Records drawn from a dataset ▸
***

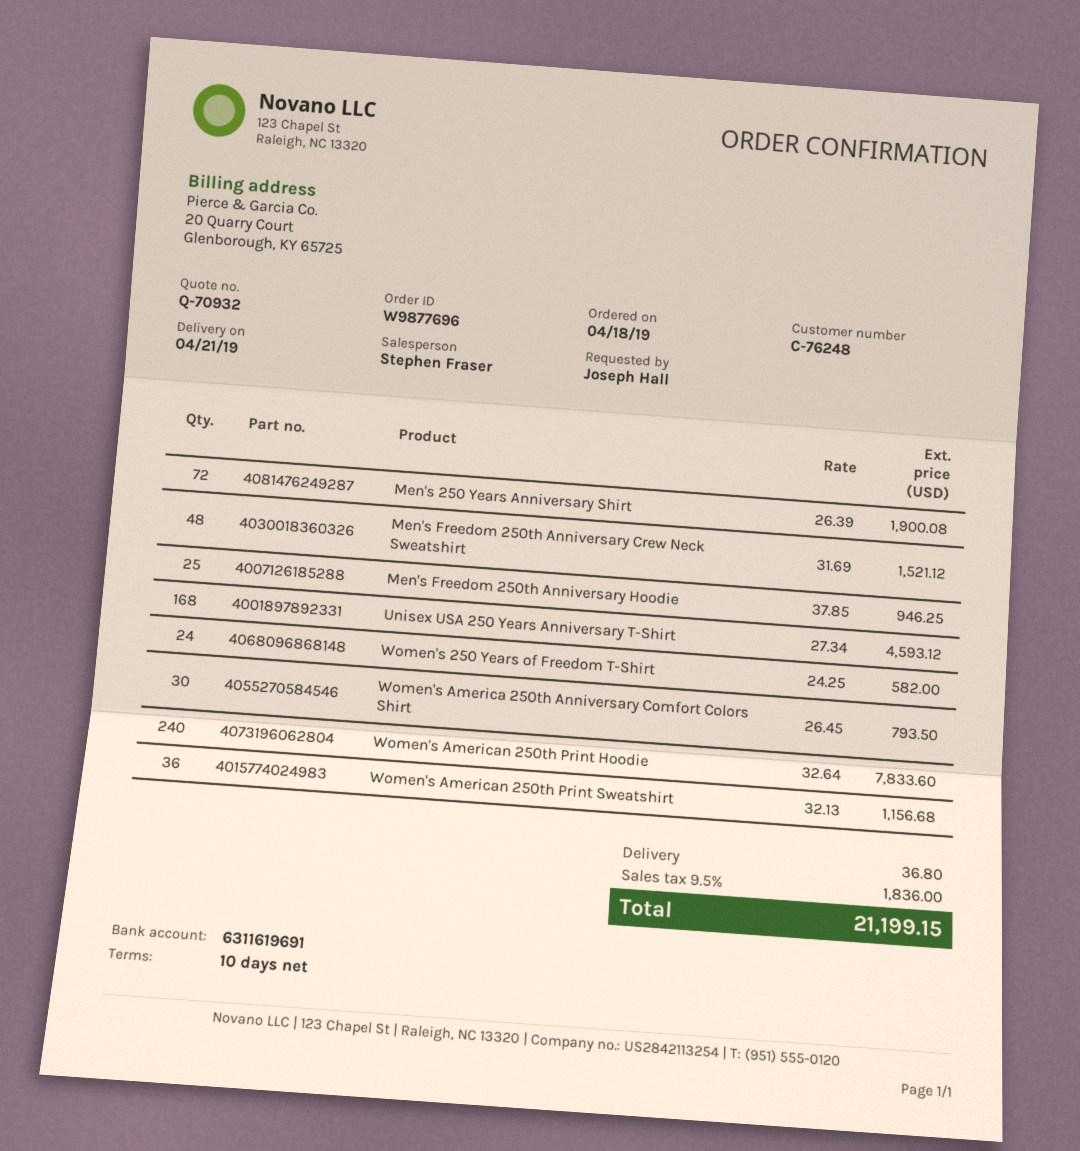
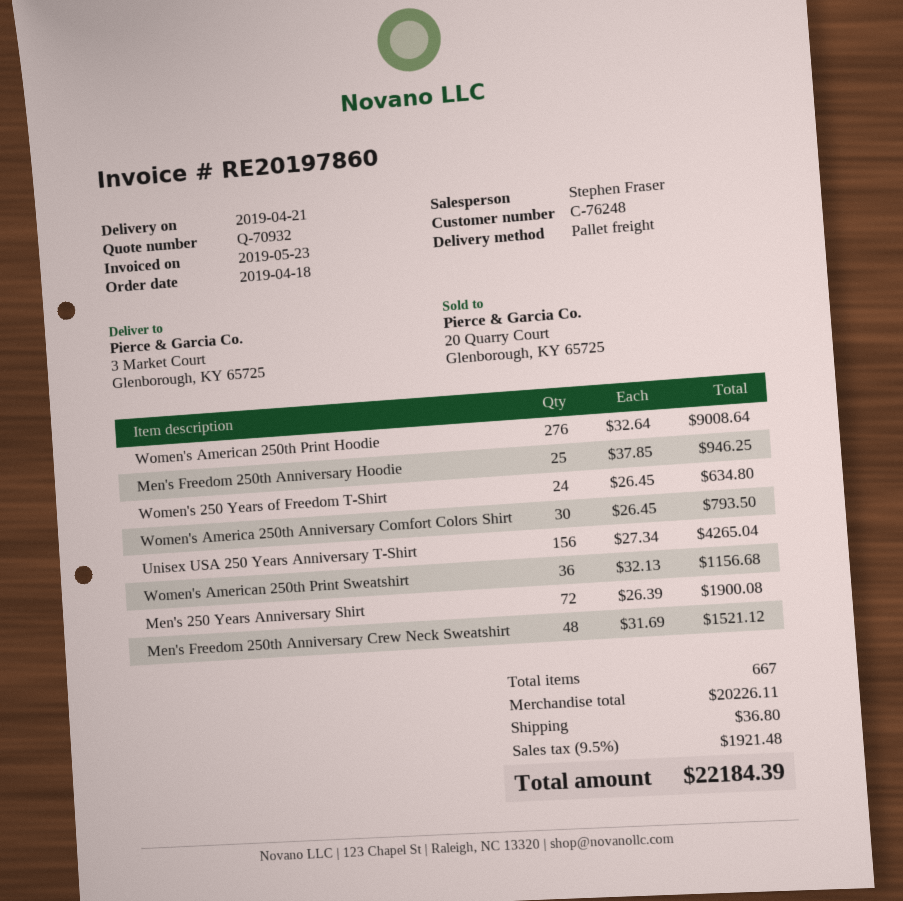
Unisex USA 250 Years Anniversary T-Shirt: 168 x 27.34 = 4593.12 -> 156 x 27.34 = 4265.04
Women's 250 Years of Freedom T-Shirt: 24 x 24.25 = 582.00 -> 24 x 26.45 = 634.80
Women's American 250th Print Hoodie: 240 x 32.64 = 7833.60 -> 276 x 32.64 = 9008.64
tax: 9.5% = 1836.00 -> 9.5% = 1921.48
total: 21199.15 -> 22184.39

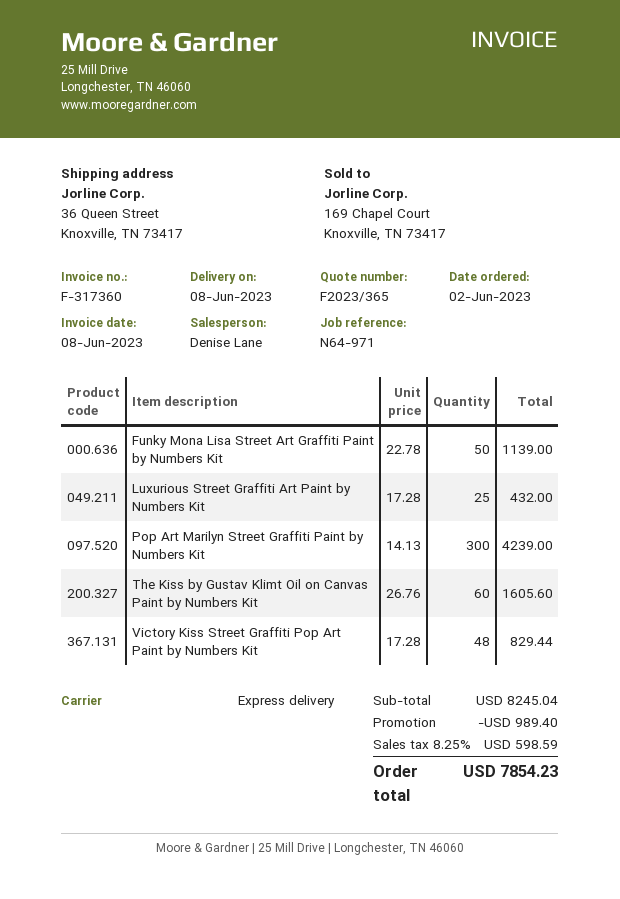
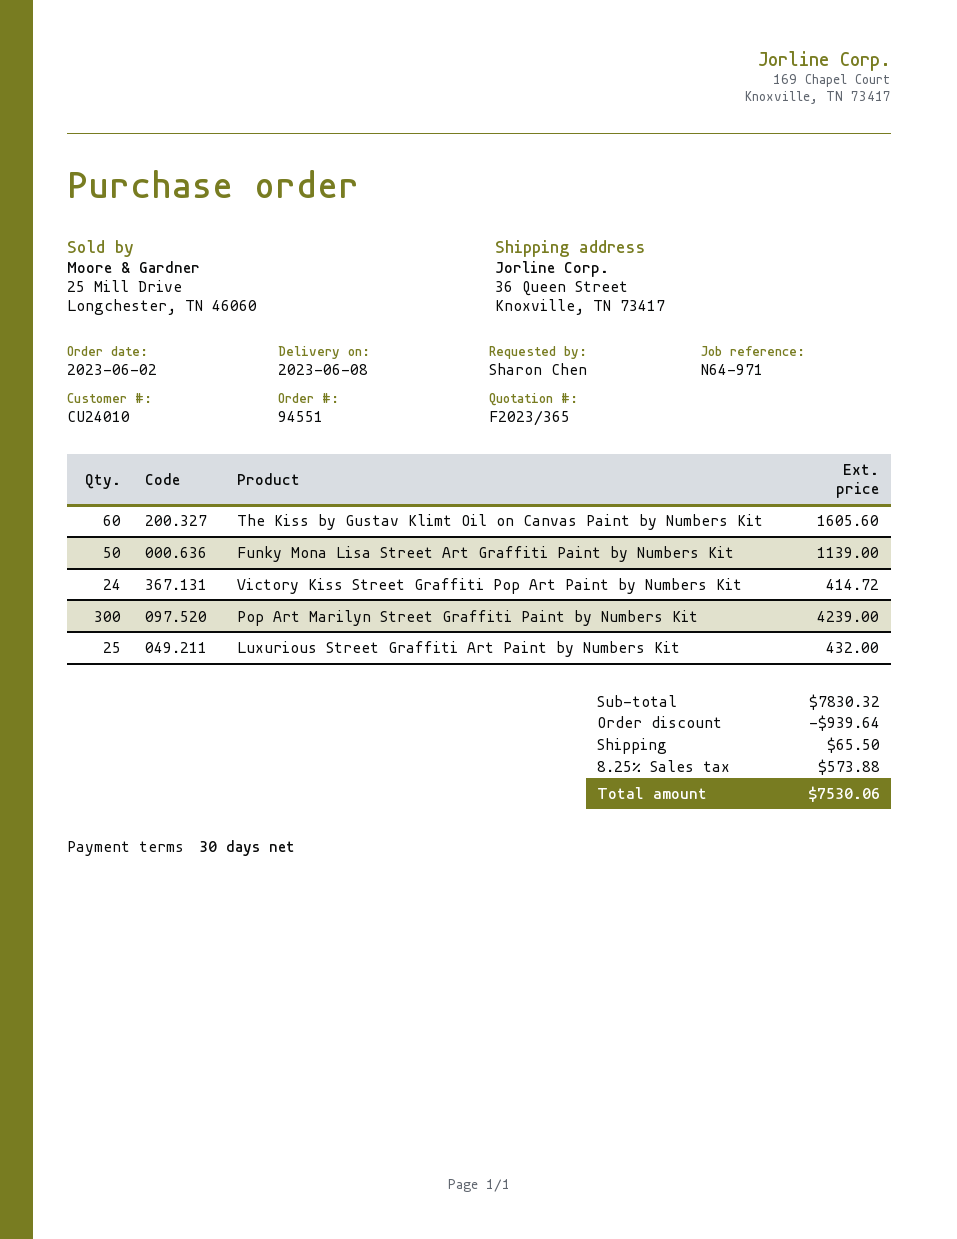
Victory Kiss Street Graffiti Pop Art Paint by Numbers Kit: 48 for 829.44 -> 24 for 414.72
subtotal: 8245.04 -> 7830.32
discount: 989.40 -> 939.64
shipping: none -> 65.50
tax: 8.25% = 598.59 -> 8.25% = 573.88
total: 7854.23 -> 7530.06

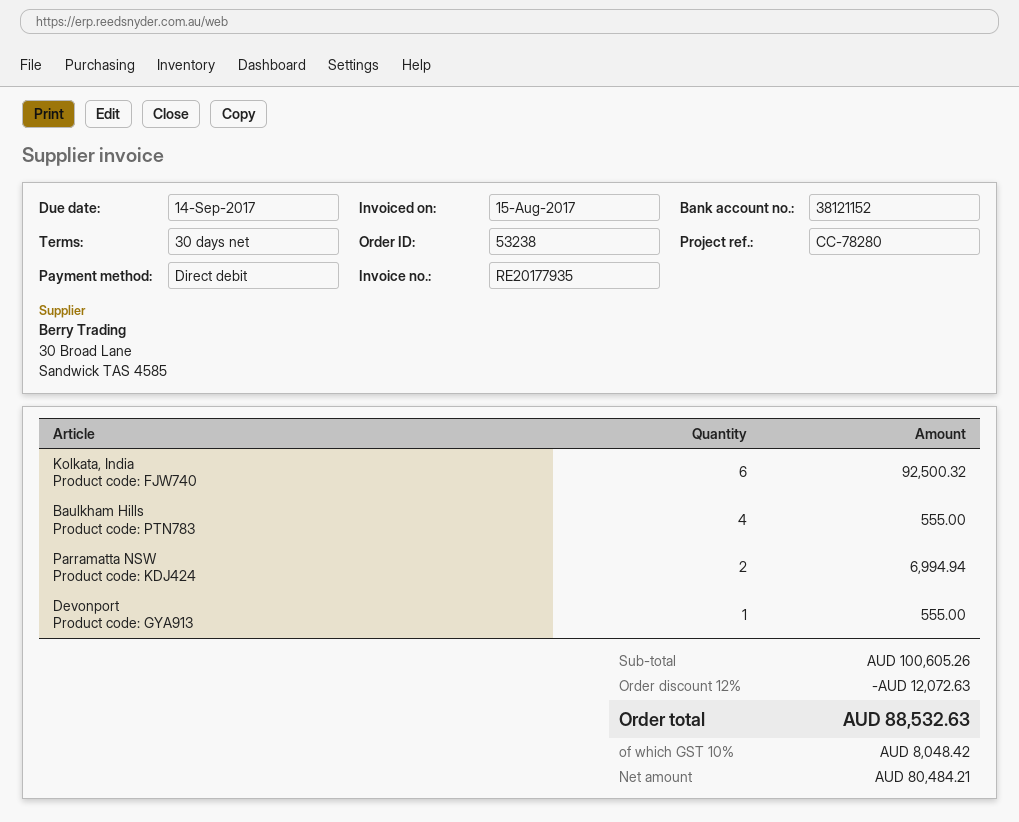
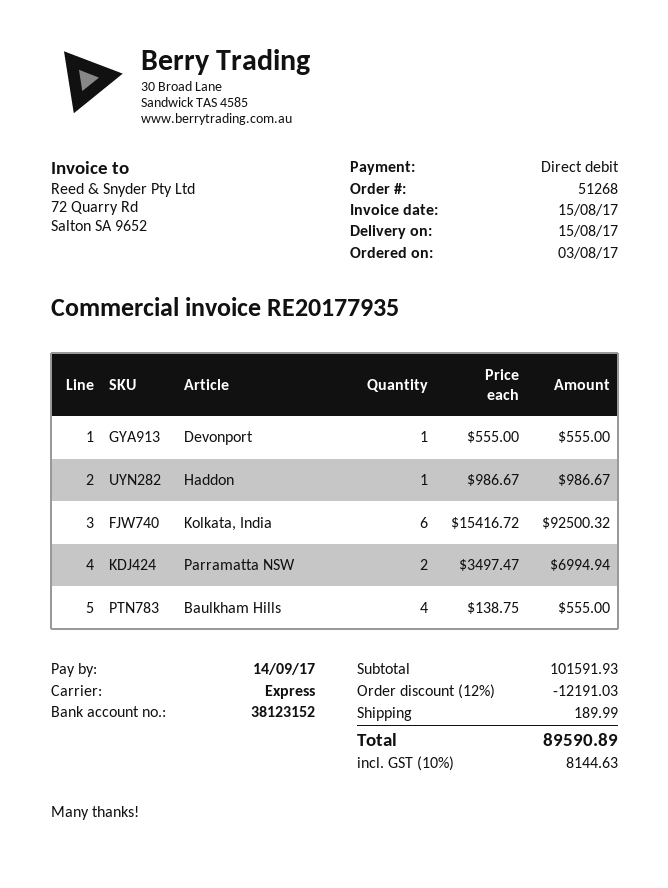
order number: 53238 -> 51268
bank account: 38121152 -> 38123152
Haddon: none -> 1 for 986.67
subtotal: 100605.26 -> 101591.93
discount: 12% = 12072.63 -> 12% = 12191.03
shipping: none -> 189.99
tax: 10% = 8048.42 -> 10% = 8144.63
total: 88532.63 -> 89590.89

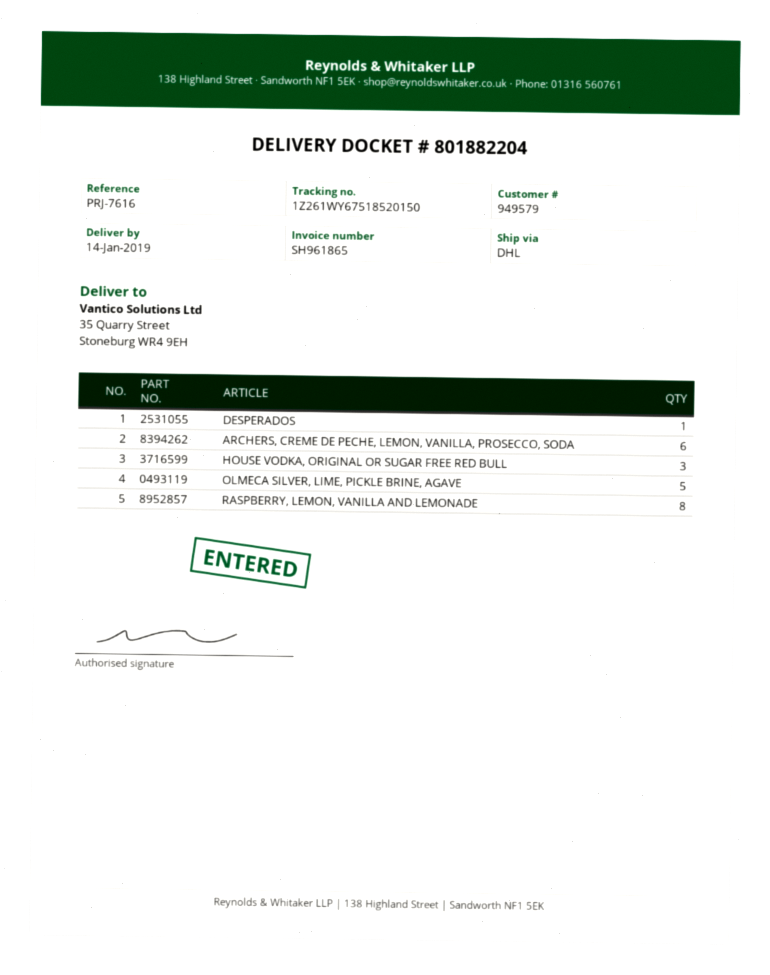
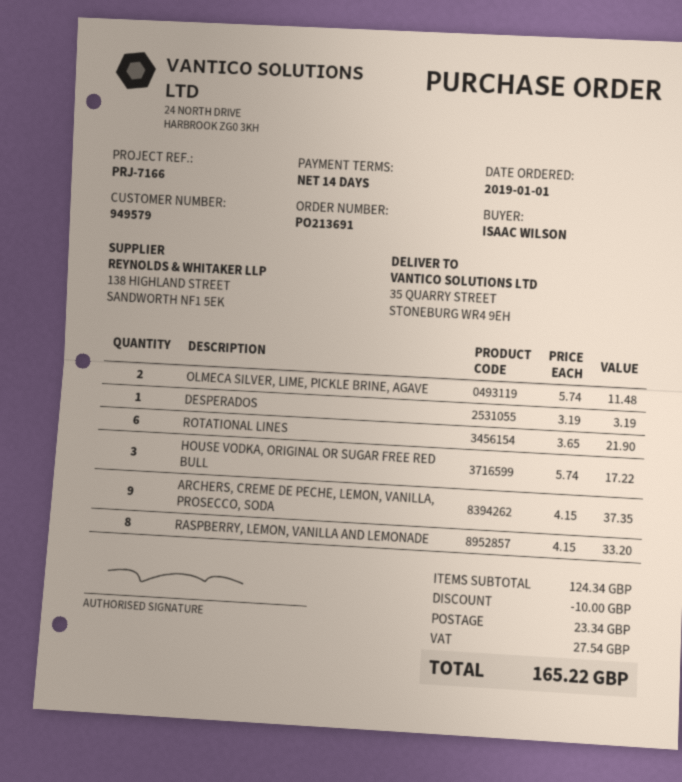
reference: PRJ-7616 -> PRJ-7166
ARCHERS, CREME DE PECHE, LEMON, VANILLA, PROSECCO, SODA: 6 -> 9
OLMECA SILVER, LIME, PICKLE BRINE, AGAVE: 5 -> 2
ROTATIONAL LINES: none -> 6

***

What is required ▸ Return word for word the lines from the beginning of the entries through the line that contains "total: 21199.15 -> 22184.39", both ends included, but no pictures.

Task result ▸
Unisex USA 250 Years Anniversary T-Shirt: 168 x 27.34 = 4593.12 -> 156 x 27.34 = 4265.04
Women's 250 Years of Freedom T-Shirt: 24 x 24.25 = 582.00 -> 24 x 26.45 = 634.80
Women's American 250th Print Hoodie: 240 x 32.64 = 7833.60 -> 276 x 32.64 = 9008.64
tax: 9.5% = 1836.00 -> 9.5% = 1921.48
total: 21199.15 -> 22184.39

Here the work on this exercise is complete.